L’ouverture du procès de Sylvia Bongo, de son fils Noureddin Bongo Valentin et de plusieurs proches, poursuivis pour détournement de fonds publics, haute trahison, blanchiment des capitaux, trafic de drogue, falsification de la signature du Chef de l’Etat a été marquée ce lundi par un incident inattendu : l’absence remarquée de Mohamed Oceni, ex-directeur de cabinet adjoint d’Ali Bongo Ondimba, a conduit à la suspension immédiate des débats.
Selon des informations recueillies auprès du directeur général de la Prison centrale de Libreville, l’absence du fils Oceni aurait été justifiée pour des raisons supposées de santé. Une justification vague et non étayée, le responsable pénitentiaire s’étant contenté de confirmer l’information sans fournir davantage de précisions sur l’état réel du détenu.
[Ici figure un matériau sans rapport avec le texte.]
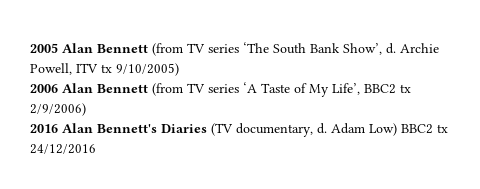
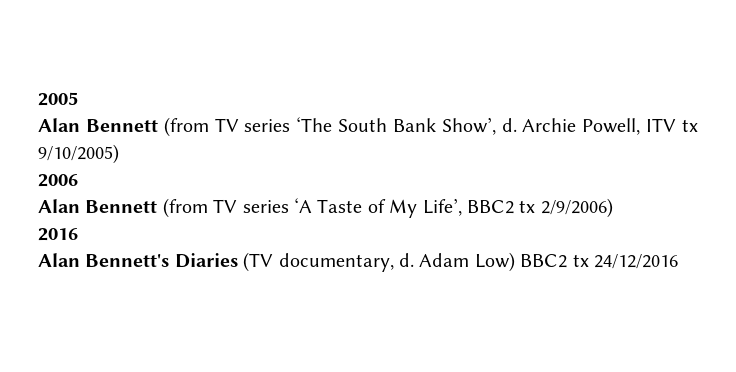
- 2005 Alan Bennett (from TV series ‘The South Bank Show’, d.
+ 2005
+ Alan Bennett (from TV series ‘The South Bank Show’, d.
- 2006 Alan Bennett (from TV series ‘A Taste of My Life’, BBC2 tx 2/9/2006)
+ 2006
+ Alan Bennett (from TV series ‘A Taste of My Life’, BBC2 tx 2/9/2006)
- 2016 Alan Bennett's Diaries (TV documentary, d.
+ 2016
+ Alan Bennett's Diaries (TV documentary, d.

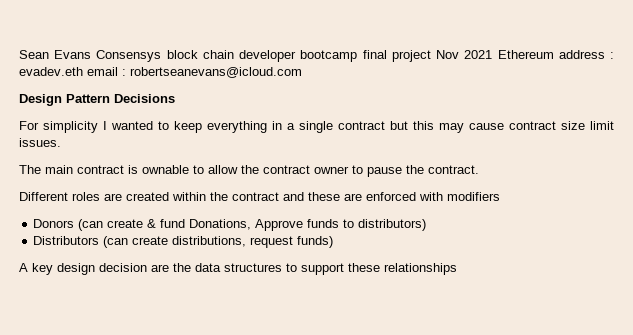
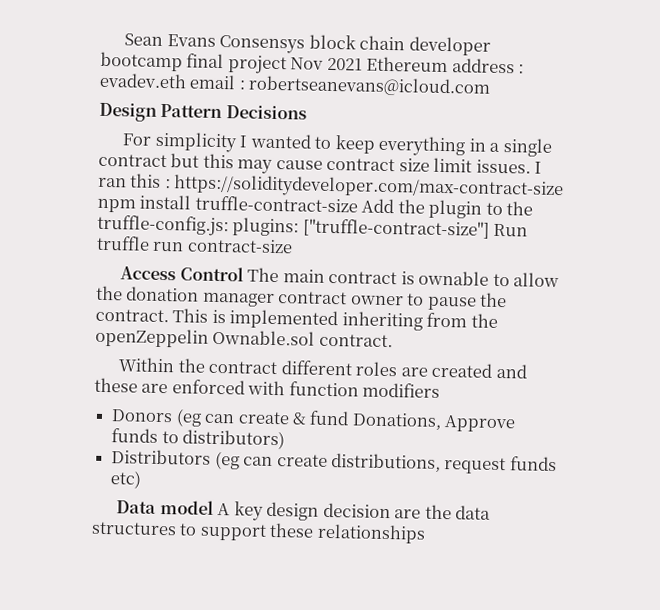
- For simplicity I wanted to keep everything in a single contract but this may cause contract size limit issues.
- The main contract is ownable to allow the contract owner to pause the contract.
- Different roles are created within the contract and these are enforced with modifiers
+ For simplicity I wanted to keep everything in a single contract but this may cause contract size limit issues. I ran this : https://soliditydeveloper.com/max-contract-size npm install truffle-contract-size Add the plugin to the truffle-config.js: plugins: ["truffle-contract-size"] Run truffle run contract-size
+ Access Control The main contract is ownable to allow the donation manager contract owner to pause the contract. This is implemented inheriting from the openZeppelin Ownable.sol contract.
+ Within the contract different roles are created and these are enforced with function modifiers
- Donors (can create & fund Donations, Approve funds to distributors)
+ Donors (eg can create & fund Donations, Approve funds to distributors)
- Distributors (can create distributions, request funds)
- A key design decision are the data structures to support these relationships
+ Distributors (eg can create distributions, request funds etc)
+ Data model A key design decision are the data structures to support these relationships

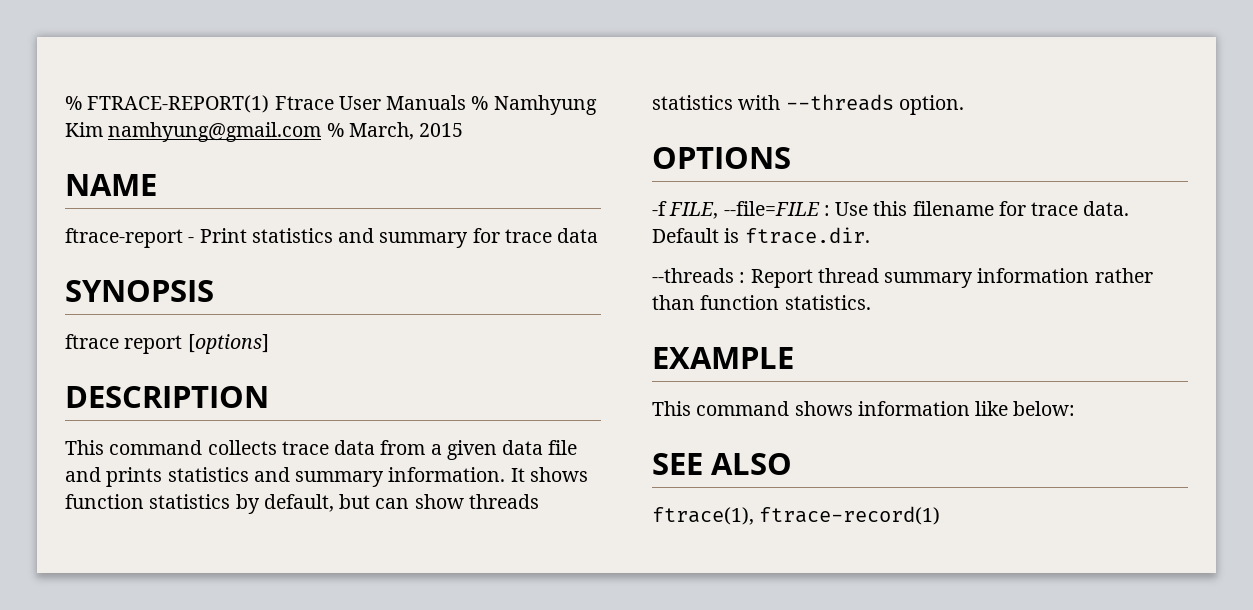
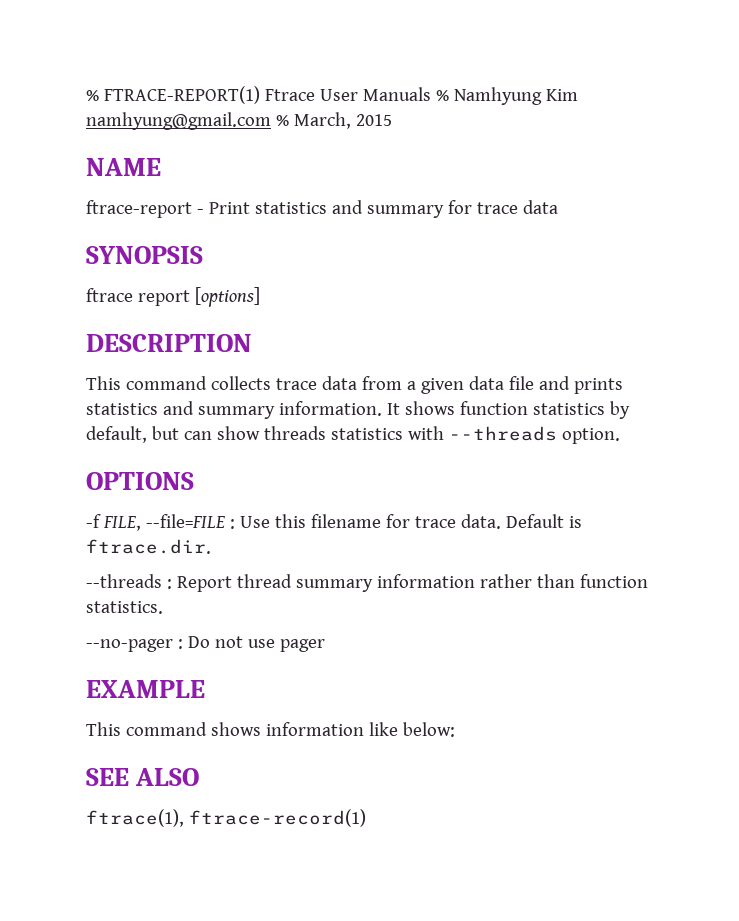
+ --no-pager : Do not use pager

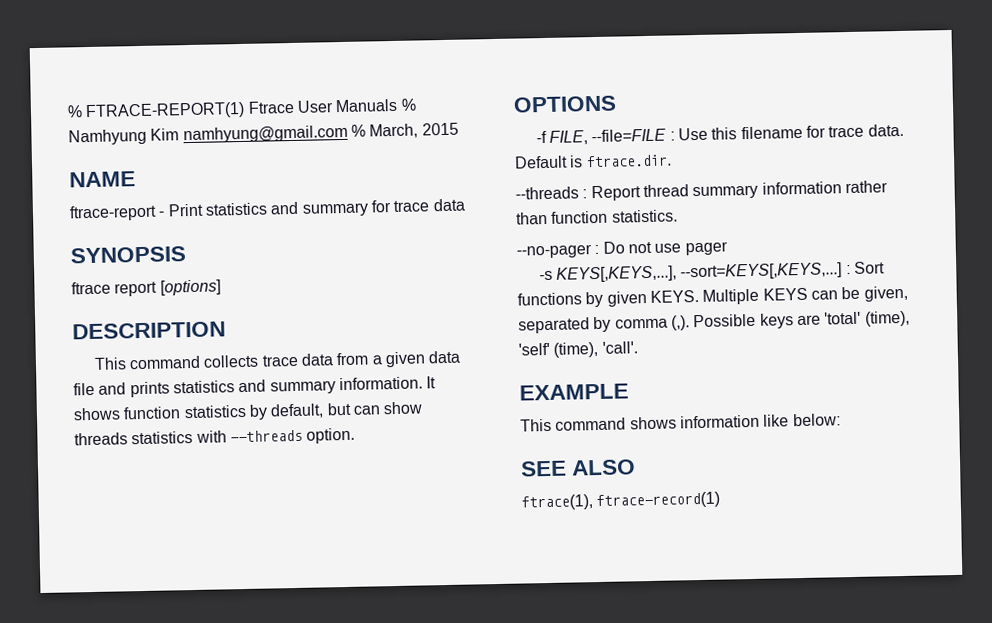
+ -s KEYS[,KEYS,...], --sort=KEYS[,KEYS,...] : Sort functions by given KEYS. Multiple KEYS can be given, separated by comma (,). Possible keys are 'total' (time), 'self' (time), 'call'.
Cette justification médicale rappelle étrangement celle invoquée pour Sylvia et Noureddin Bongo Valentin, dont la libération secrète avait également été motivée par des raisons de santé. Dans les deux cas, les autorités se montrent évasives sur l’état réel des concernés, alimentant les soupçons d’un même procédé de contournement judiciaire sous couvert de considérations médicales.
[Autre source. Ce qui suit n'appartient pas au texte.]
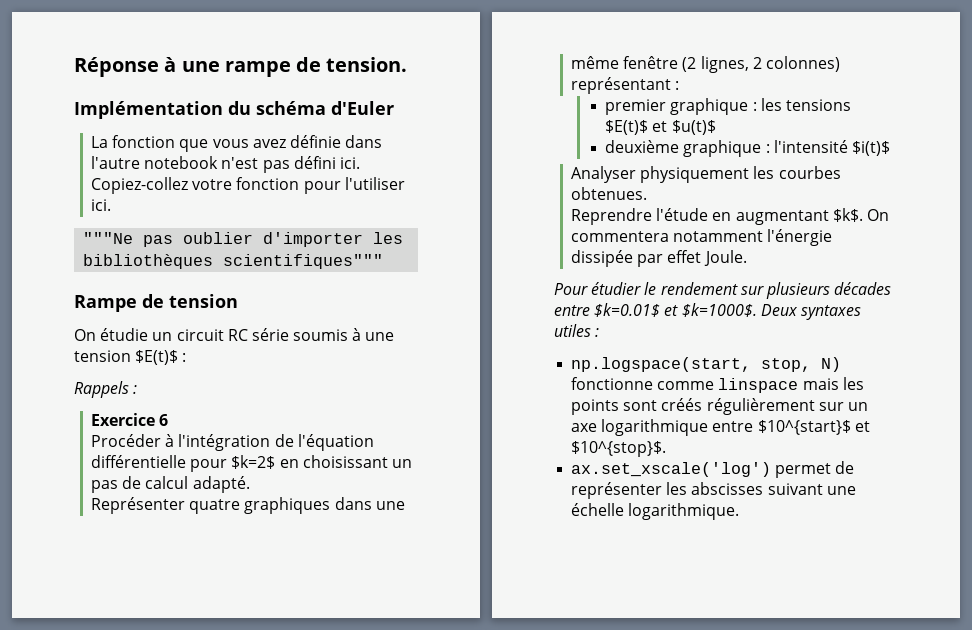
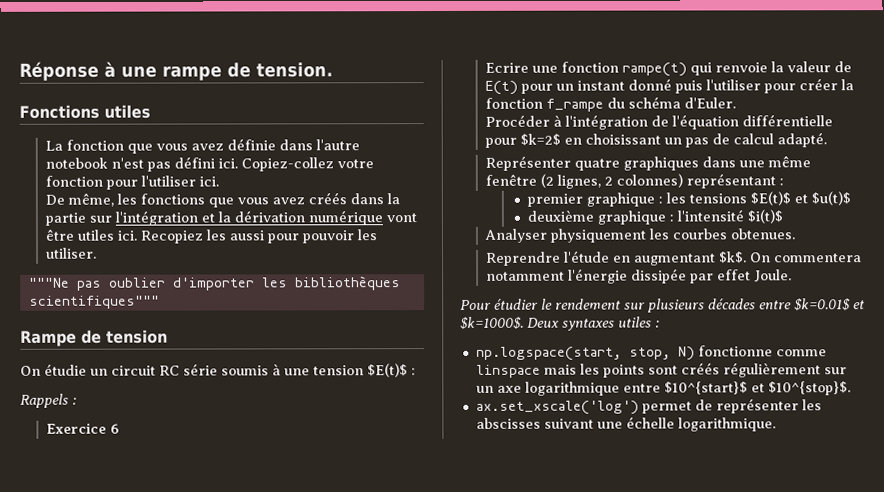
- Implémentation du schéma d'Euler
+ Fonctions utiles
+ De même, les fonctions que vous avez créés dans la partie sur l'intégration et la dérivation numérique vont être utiles ici. Recopiez les aussi pour pouvoir les utiliser.
+ Ecrire une fonction rampe(t) qui renvoie la valeur de E(t) pour un instant donné puis l'utiliser pour créer la fonction f_rampe du schéma d'Euler.

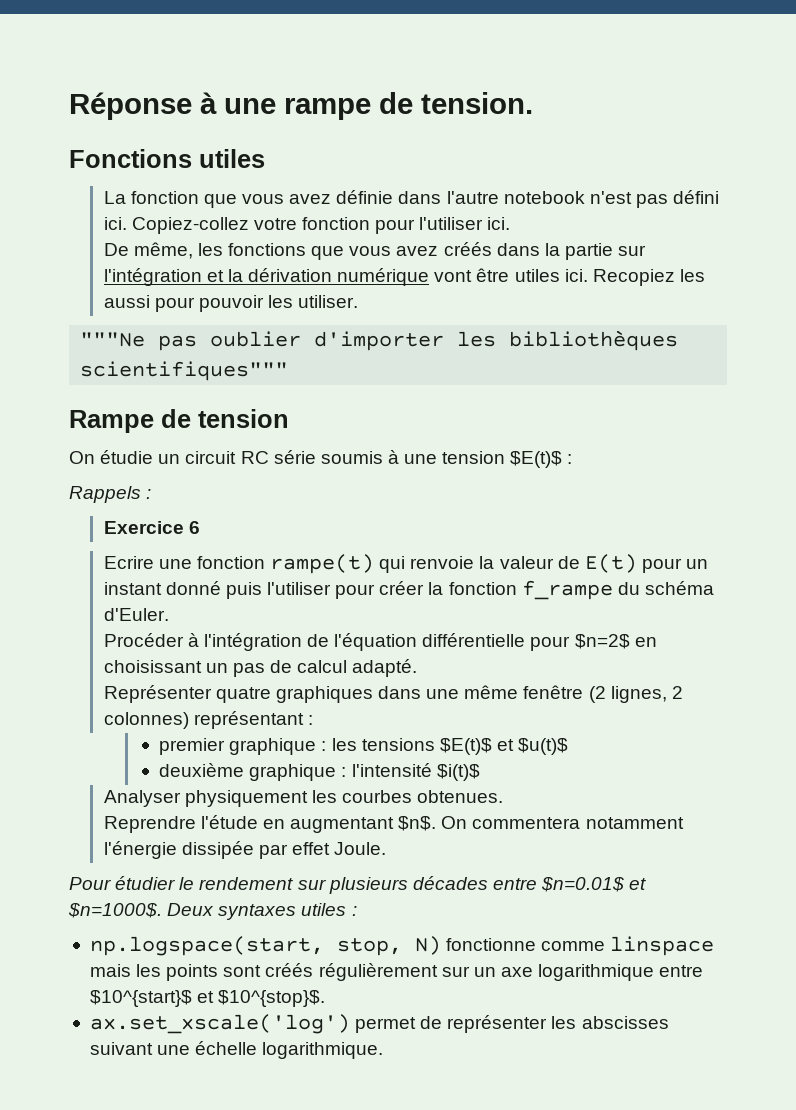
- Procéder à l'intégration de l'équation différentielle pour $k=2$ en choisissant un pas de calcul adapté.
+ Procéder à l'intégration de l'équation différentielle pour $n=2$ en choisissant un pas de calcul adapté.
- Reprendre l'étude en augmentant $k$.
+ Reprendre l'étude en augmentant $n$.
- Pour étudier le rendement sur plusieurs décades entre $k=0.01$ et $k=1000$.
+ Pour étudier le rendement sur plusieurs décades entre $n=0.01$ et $n=1000$.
Pour de nombreux observateurs, cette nouvelle affaire met en lumière les zones d’ombre persistantes du système judiciaire gabonais. Derrière les discours de transparence du nouveau régime, la répétition des justifications floues et la communication hésitante des autorités entretiennent le doute sur la sincérité de la démarche. Un climat qui, une fois de plus, risque de fragiliser la confiance du public envers une justice déjà en quête de crédibilité.
Selon une source digne de foi, l’ancien Directeur de cabinet adjoint d’Ali Bongo Ondimba pourrait être présent mercredi au palais de justice pour la suite du ce procès.